Job 1: Raw → Bronze (schema protection, lineage stamping)
Job 2: Bronze → Silver (quality rules, PII masking, dedup)
Job 3: Silver → Gold (aggregations, business logic)
Why this works
- Isolation — if Gold fails, Bronze and Silver data is safe
- Independent scaling — ingest every 5 minutes, aggregate hourly
- Easier debugging — pinpoint exactly which layer failed
- Multi-platform — mix engines per layer to optimise cost and performance
Deployment Topologies
| Topology | Bronze | Silver | Gold | Best For |
|---|---|---|---|---|
| All-in-one | Databricks (Spark) | Databricks (Spark) | Databricks (Spark) | Enterprises already on Databricks |
| Serverless (Azure) | Azure Functions (Polars) | Azure Functions (Polars) | Databricks / Spark | Cost-effective — serverless for ingestion, Spark only for heavy aggregations |
| Serverless (AWS) | Lambda (Polars) | Lambda (Polars) | EMR / Databricks | Same pattern on AWS — pay-per-invocation for Bronze & Silver |
| Microsoft Fabric | Fabric Notebooks (Polars) | Fabric Notebooks (Polars) | Fabric / Spark | Native Fabric integration |
The key insight: Bronze and Silver are often lightweight (schema check, dedup, quality rules) — they don't need a Spark cluster. Run them on Polars in serverless functions for pennies, and reserve Spark for Gold aggregations where you actually need distributed compute.
Example contracts
# bronze_customers.yaml — Job 1
dataset: bronze_crm_customers
source:
path: "abfss://landing@acct.dfs.core.windows.net/crm/customers/"
load_mode: incremental
watermark_strategy: pipeline_log
model:
fields:
- name: customer_id
type: string
required: true
- name: email
type: string
- name: updated_at
type: timestamp
materialization:
strategy: append
target_path: "abfss://lake@acct.dfs.core.windows.net/bronze/crm_customers"

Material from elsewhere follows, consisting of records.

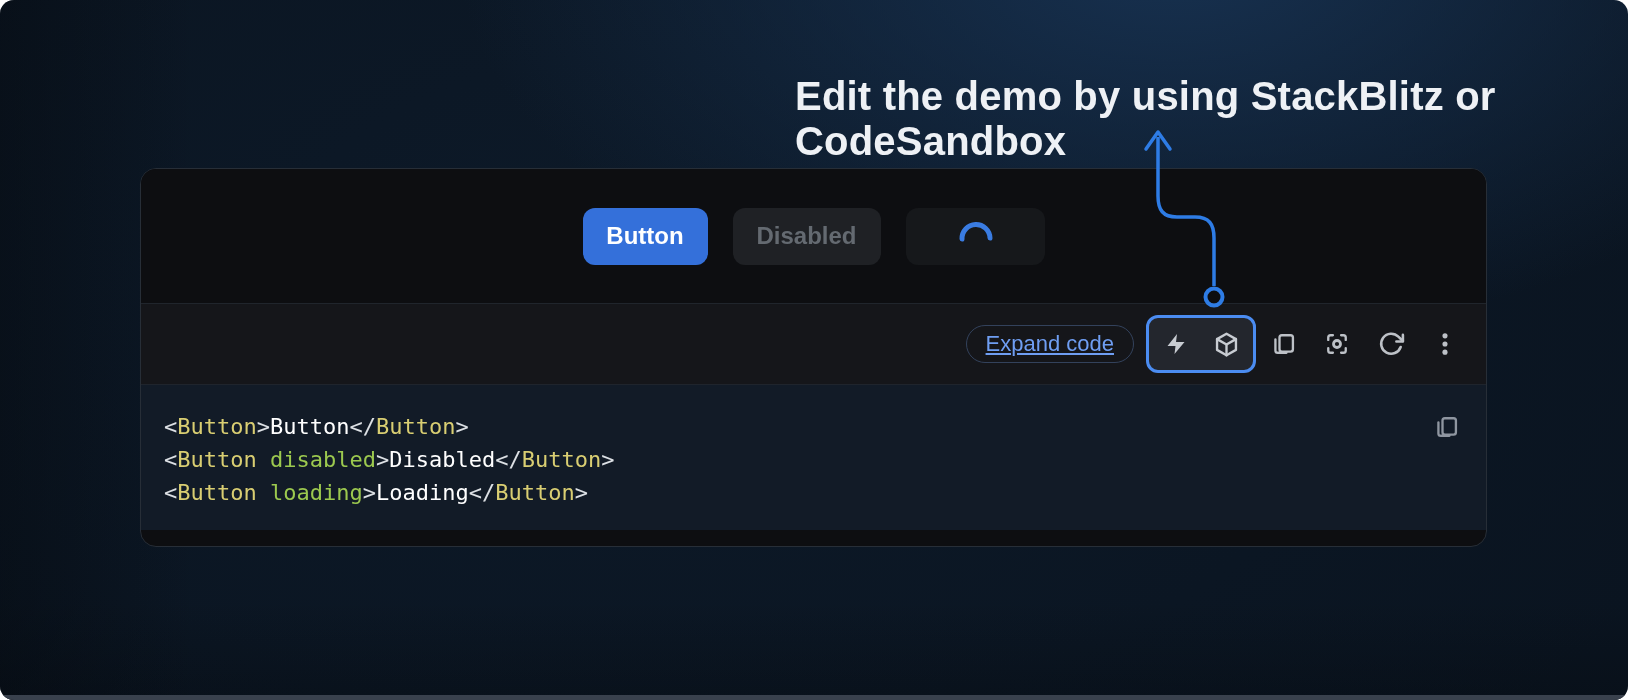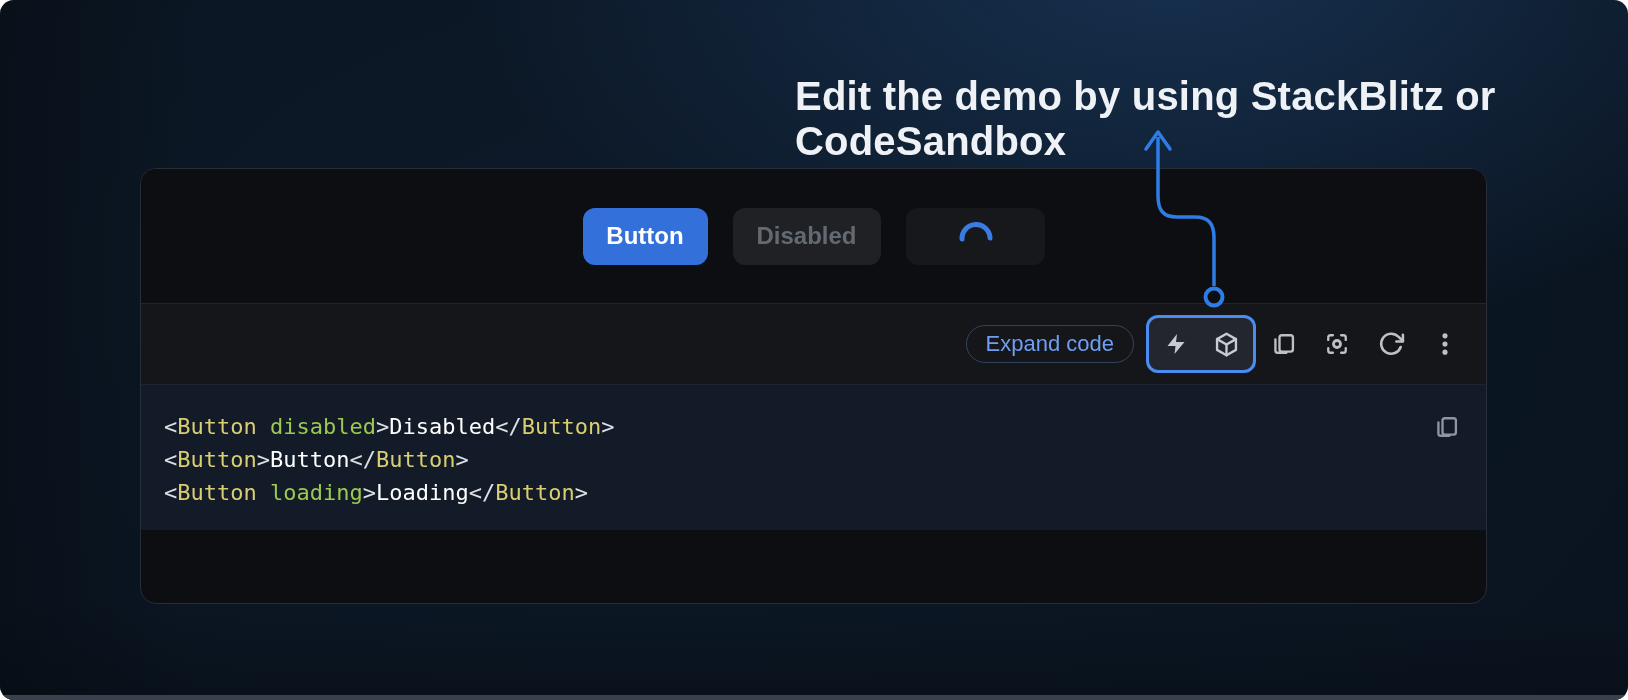"Button" .card { height: 436px -> 379px }
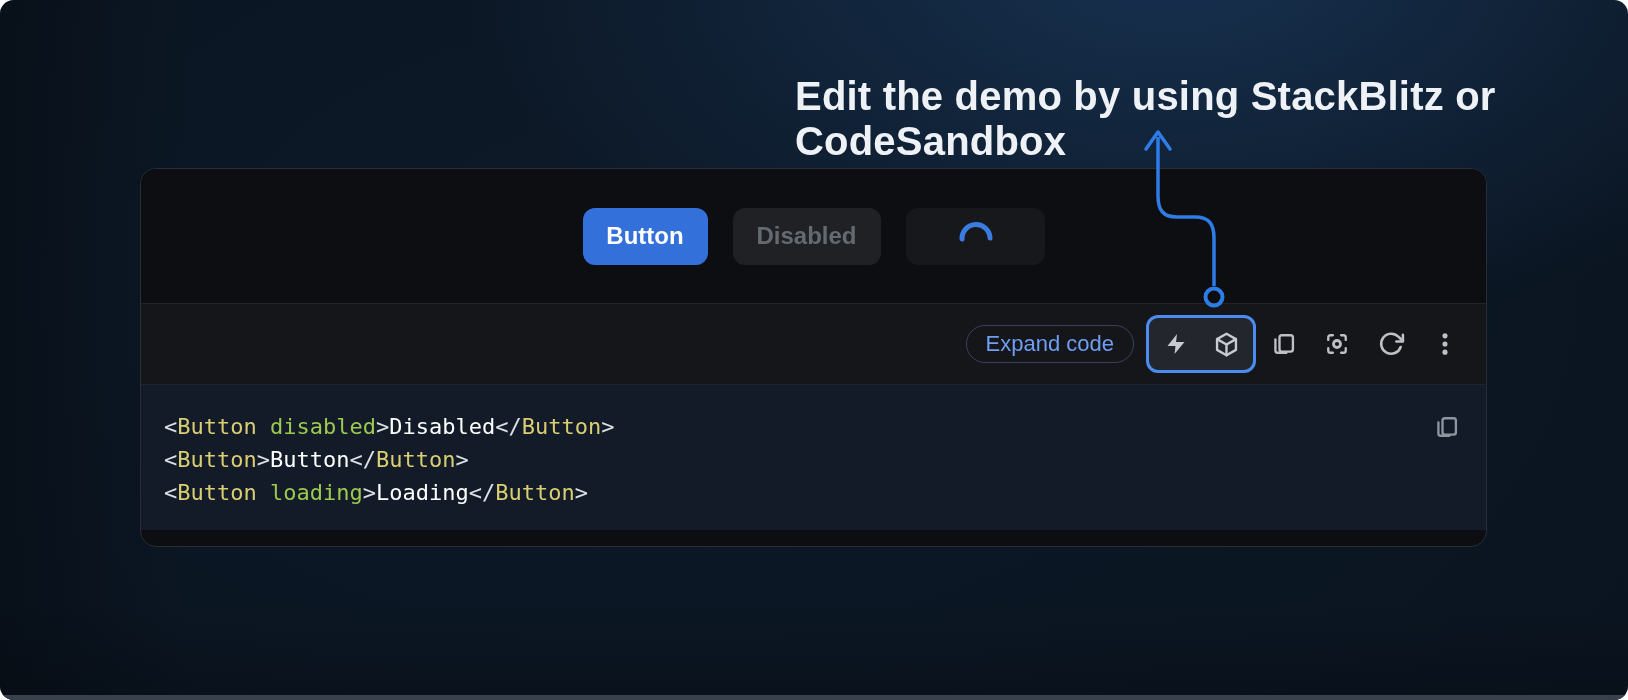"Expand code" .pill { text-decoration: none -> underline }
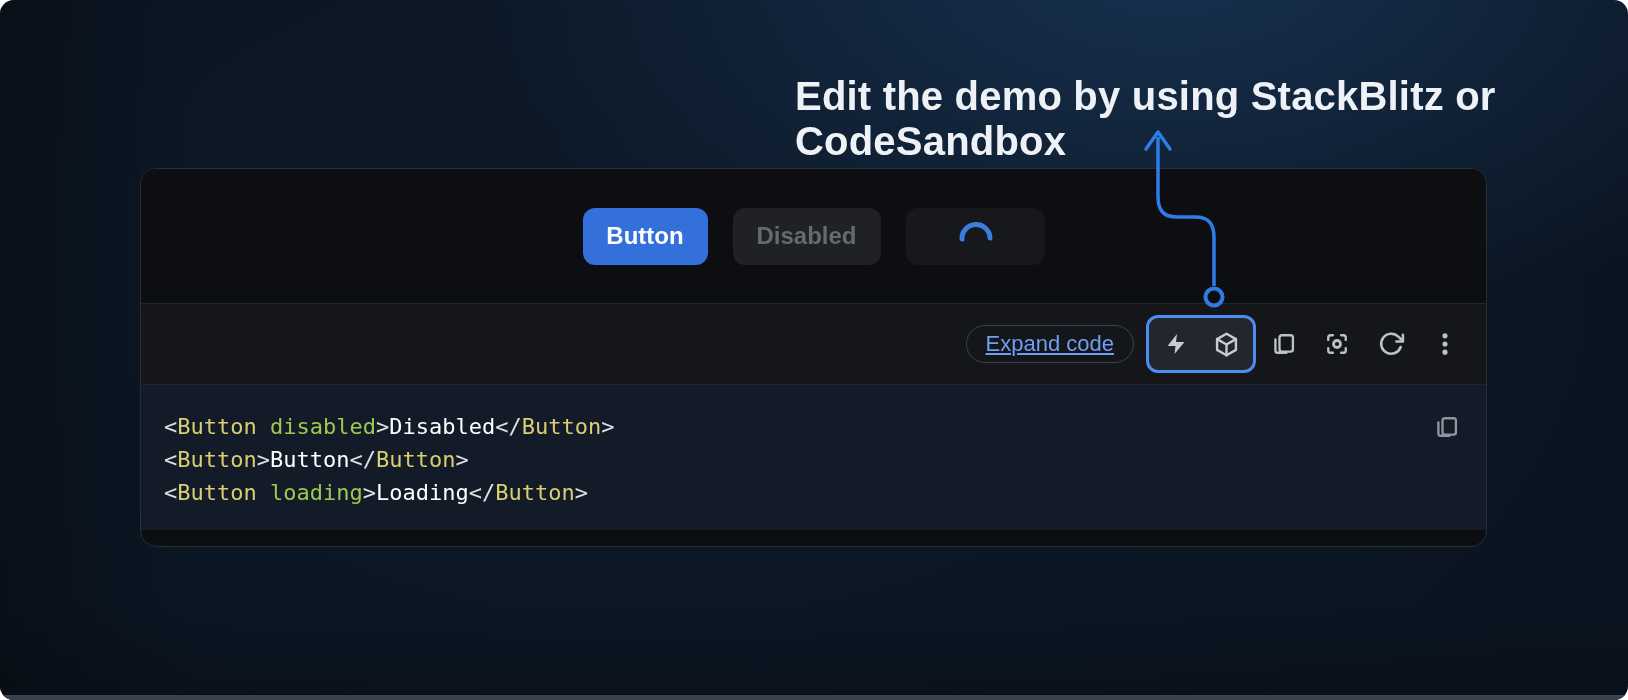"<Button disabled>Disabled</Button>" div.code-line { order: before "<Button>Button</Button>" -> after "<Button>Button</Button>" }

# silver_customers.yaml — Job 2
dataset: silver_crm_customers
source:
type: table
path: "abfss://lake@acct.dfs.core.windows.net/bronze/crm_customers"
load_mode: incremental
watermark_strategy: max_target
watermark_field: "_lakelogic_processed_at"
transformations:
- deduplicate: [customer_id]
- sql: "SELECT *, LOWER(TRIM(email)) AS email FROM source"
phase: pre
model:
fields:
- name: customer_id
type: string
required: true
- name: email
type: string
required: true
pii: true
masking: "hash"
quality:
row_rules:
- sql: "email LIKE '%@%.%'"
materialization:
strategy: merge
primary_key: [customer_id]
target_path: "abfss://lake@acct.dfs.core.windows.net/silver/crm_customers"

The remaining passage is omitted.